--- Data for the task Enclosed Below ---

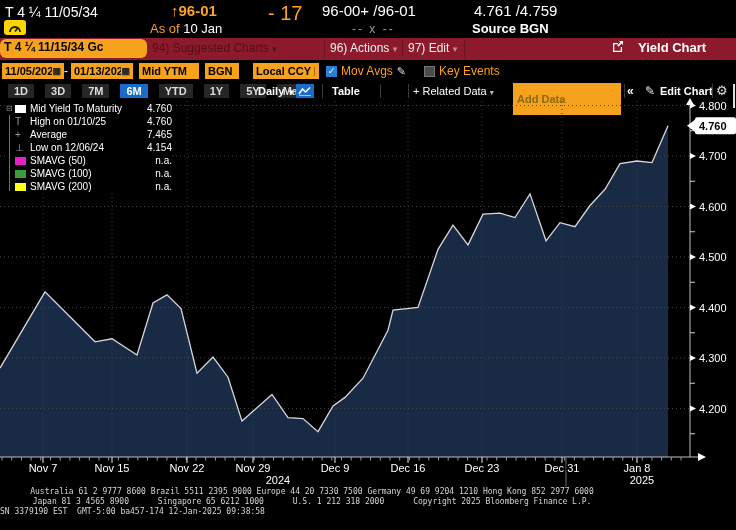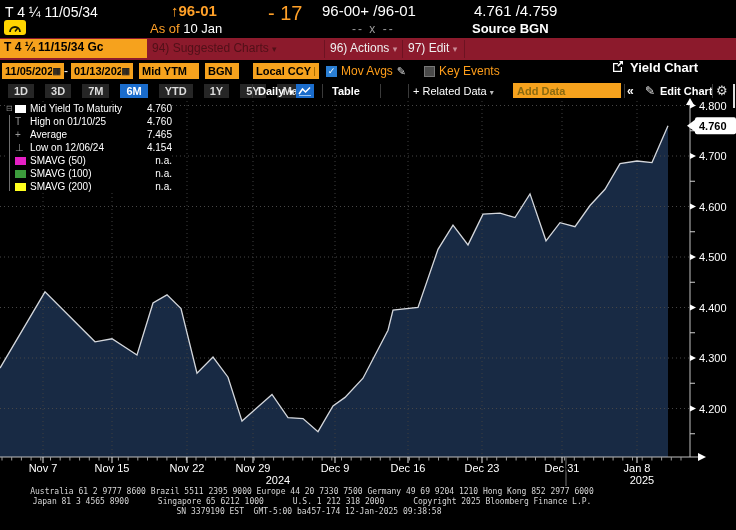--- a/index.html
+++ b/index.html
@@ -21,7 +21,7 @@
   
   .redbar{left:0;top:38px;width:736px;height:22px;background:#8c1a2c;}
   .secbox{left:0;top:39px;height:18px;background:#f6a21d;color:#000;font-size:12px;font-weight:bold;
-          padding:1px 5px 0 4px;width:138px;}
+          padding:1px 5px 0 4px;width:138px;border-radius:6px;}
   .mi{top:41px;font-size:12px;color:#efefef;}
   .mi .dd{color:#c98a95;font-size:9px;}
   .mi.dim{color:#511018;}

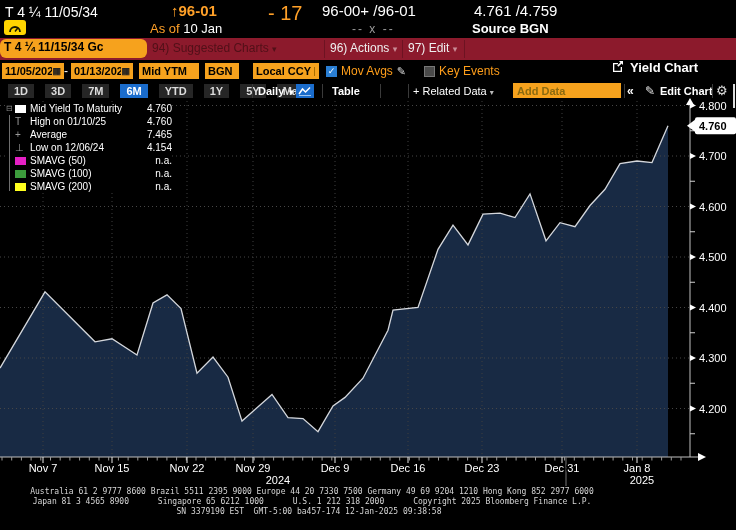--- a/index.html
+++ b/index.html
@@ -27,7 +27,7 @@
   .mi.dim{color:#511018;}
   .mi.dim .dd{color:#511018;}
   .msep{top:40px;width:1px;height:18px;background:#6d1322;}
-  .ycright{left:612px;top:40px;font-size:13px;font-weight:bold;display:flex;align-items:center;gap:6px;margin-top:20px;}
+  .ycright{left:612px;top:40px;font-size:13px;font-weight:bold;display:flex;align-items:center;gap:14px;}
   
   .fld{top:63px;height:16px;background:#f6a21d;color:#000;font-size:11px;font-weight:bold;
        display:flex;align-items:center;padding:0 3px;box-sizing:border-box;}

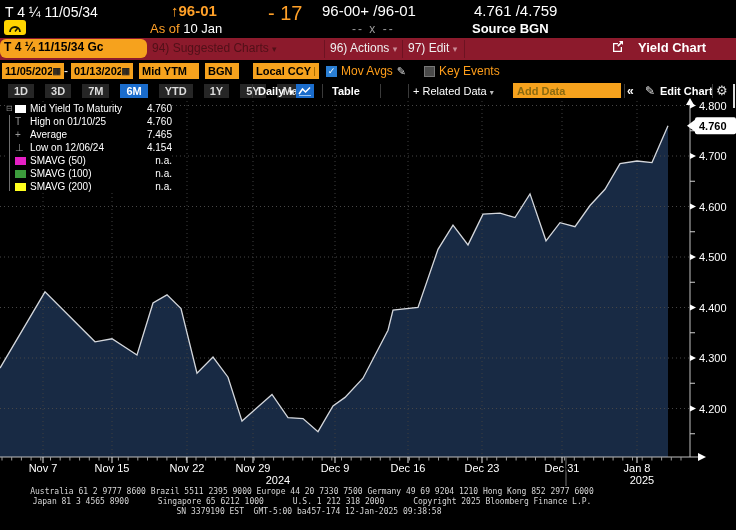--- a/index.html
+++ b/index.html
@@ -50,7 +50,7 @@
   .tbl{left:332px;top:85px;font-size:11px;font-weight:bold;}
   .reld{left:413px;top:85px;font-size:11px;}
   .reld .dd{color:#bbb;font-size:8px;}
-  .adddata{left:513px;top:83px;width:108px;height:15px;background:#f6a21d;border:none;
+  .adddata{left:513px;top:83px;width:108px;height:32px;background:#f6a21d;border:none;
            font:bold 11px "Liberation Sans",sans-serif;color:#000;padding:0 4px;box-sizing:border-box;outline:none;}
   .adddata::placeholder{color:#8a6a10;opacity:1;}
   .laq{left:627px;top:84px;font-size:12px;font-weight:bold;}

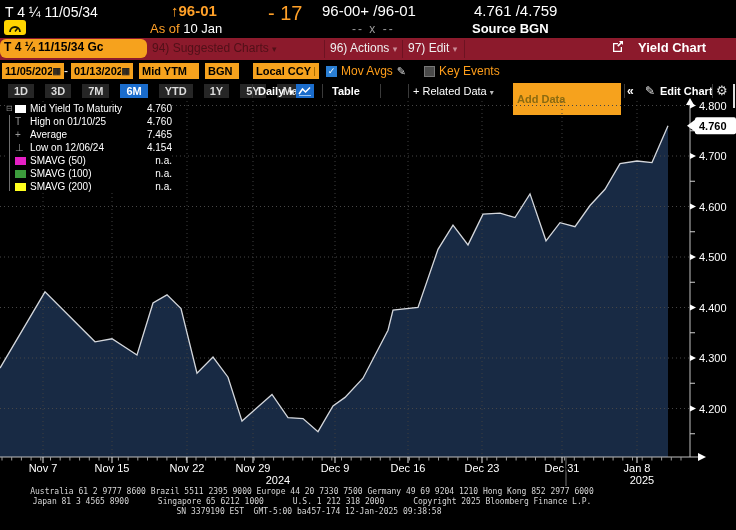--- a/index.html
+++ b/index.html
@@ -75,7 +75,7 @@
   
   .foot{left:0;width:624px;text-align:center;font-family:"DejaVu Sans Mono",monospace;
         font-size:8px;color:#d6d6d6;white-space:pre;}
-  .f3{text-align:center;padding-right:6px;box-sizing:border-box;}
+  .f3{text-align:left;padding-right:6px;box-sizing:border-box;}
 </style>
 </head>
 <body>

--- End of Enclosed Data for the task ---
--- Data for the task Enclosed Below ---

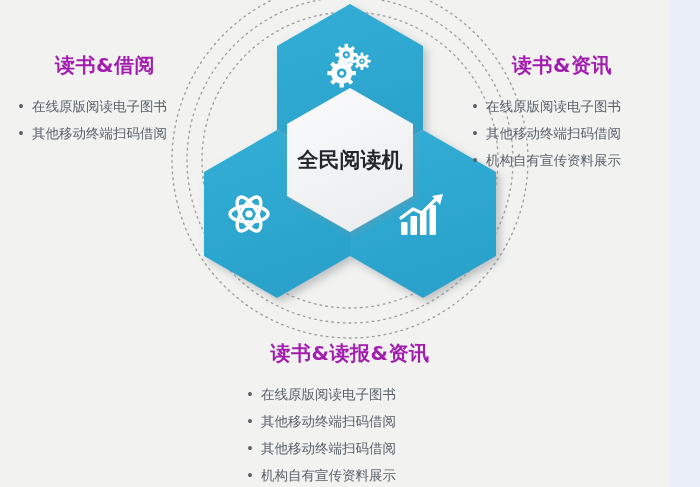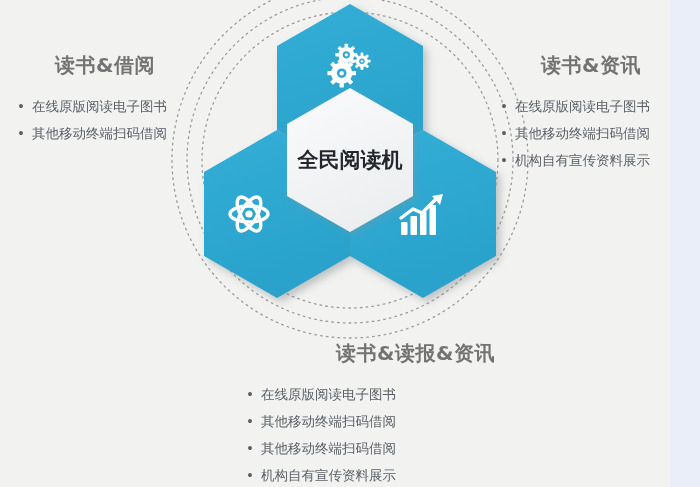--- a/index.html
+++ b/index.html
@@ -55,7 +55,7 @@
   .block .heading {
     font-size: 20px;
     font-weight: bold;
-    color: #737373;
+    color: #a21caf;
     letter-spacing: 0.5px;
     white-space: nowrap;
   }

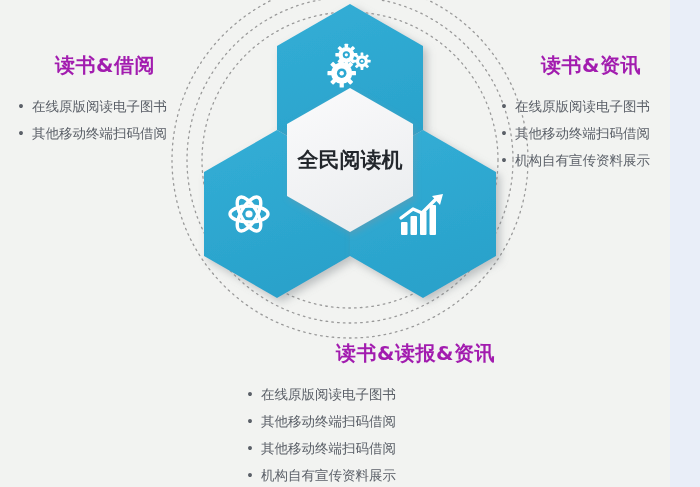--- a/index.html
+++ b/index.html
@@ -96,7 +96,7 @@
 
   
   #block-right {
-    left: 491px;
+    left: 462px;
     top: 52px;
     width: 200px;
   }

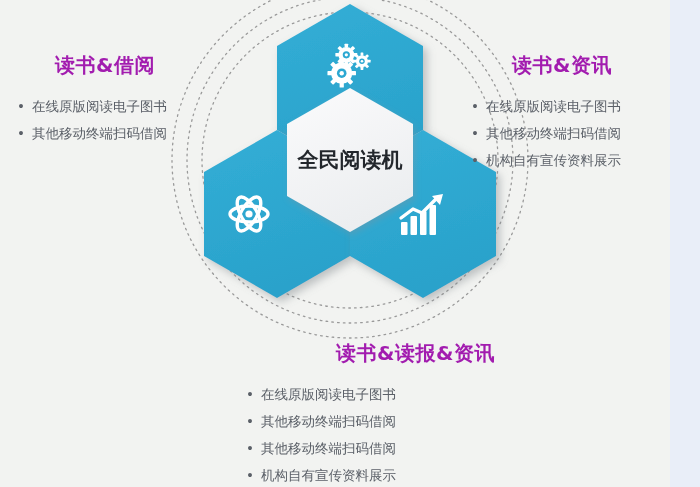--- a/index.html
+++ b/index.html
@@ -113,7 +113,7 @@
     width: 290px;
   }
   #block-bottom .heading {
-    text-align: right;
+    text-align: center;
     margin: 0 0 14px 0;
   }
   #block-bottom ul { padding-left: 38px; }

--- End of Enclosed Data for the task ---
--- Data for the task Enclosed Below ---

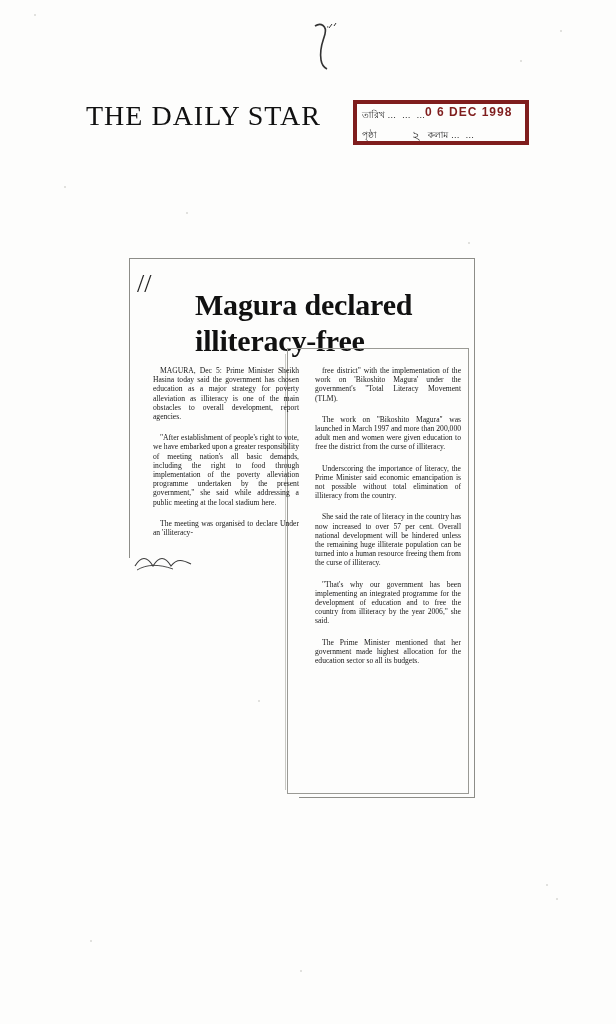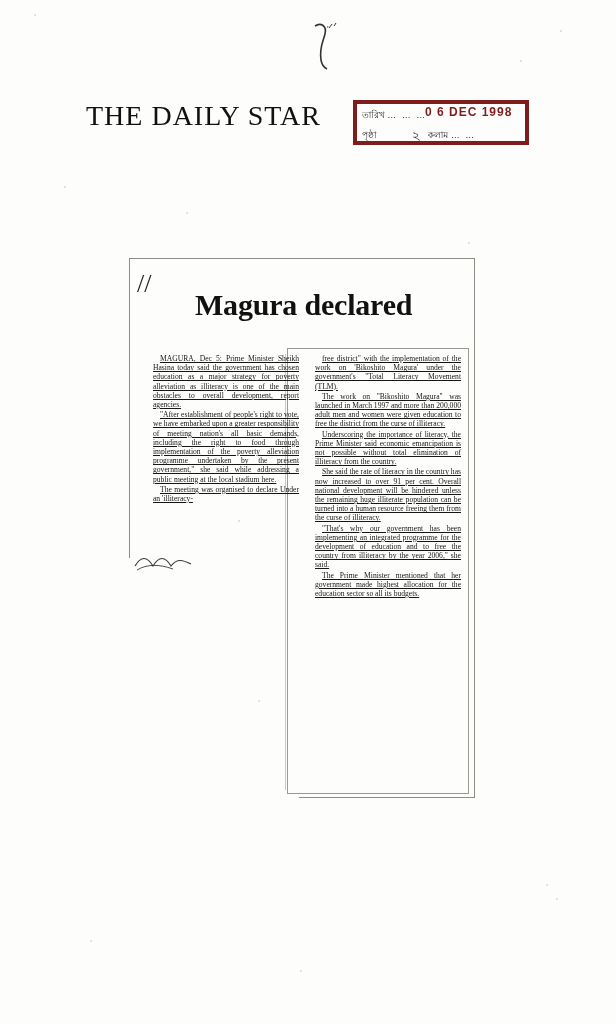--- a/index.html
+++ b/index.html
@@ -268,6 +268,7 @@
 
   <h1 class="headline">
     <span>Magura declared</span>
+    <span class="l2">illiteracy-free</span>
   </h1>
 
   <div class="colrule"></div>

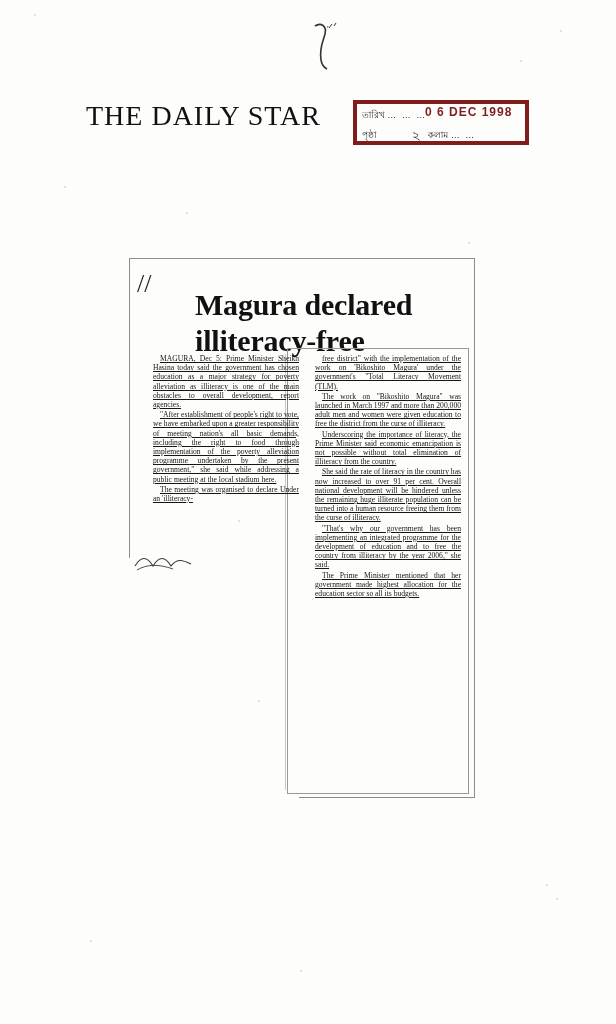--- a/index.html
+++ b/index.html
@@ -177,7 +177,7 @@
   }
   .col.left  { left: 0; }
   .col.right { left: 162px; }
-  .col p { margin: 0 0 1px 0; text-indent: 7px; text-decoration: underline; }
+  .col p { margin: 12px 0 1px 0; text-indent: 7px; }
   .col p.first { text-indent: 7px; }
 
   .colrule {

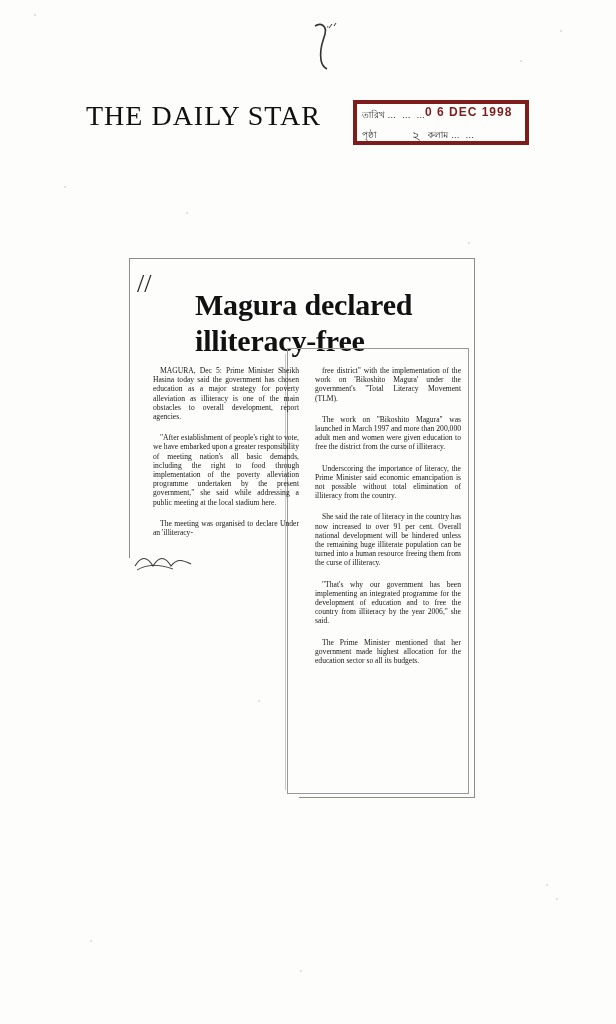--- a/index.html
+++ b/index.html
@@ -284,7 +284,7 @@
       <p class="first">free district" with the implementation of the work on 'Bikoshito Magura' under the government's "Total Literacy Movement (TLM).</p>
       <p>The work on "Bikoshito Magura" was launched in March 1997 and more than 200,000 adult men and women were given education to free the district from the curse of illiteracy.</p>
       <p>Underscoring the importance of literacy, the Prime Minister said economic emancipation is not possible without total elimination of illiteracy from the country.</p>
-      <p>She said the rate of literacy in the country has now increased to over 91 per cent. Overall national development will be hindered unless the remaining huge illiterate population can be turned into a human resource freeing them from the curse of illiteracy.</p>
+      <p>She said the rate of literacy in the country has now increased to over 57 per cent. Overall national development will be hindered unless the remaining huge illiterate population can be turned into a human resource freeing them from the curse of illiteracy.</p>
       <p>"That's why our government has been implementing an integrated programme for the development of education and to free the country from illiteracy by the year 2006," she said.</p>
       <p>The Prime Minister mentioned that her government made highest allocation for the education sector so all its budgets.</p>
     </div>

--- End of Enclosed Data for the task ---

▸ **Problem description**:
Across all the lines of the data, count those that include the word "work" and reply with that number only.

▸ **Solution to this exercise**:
2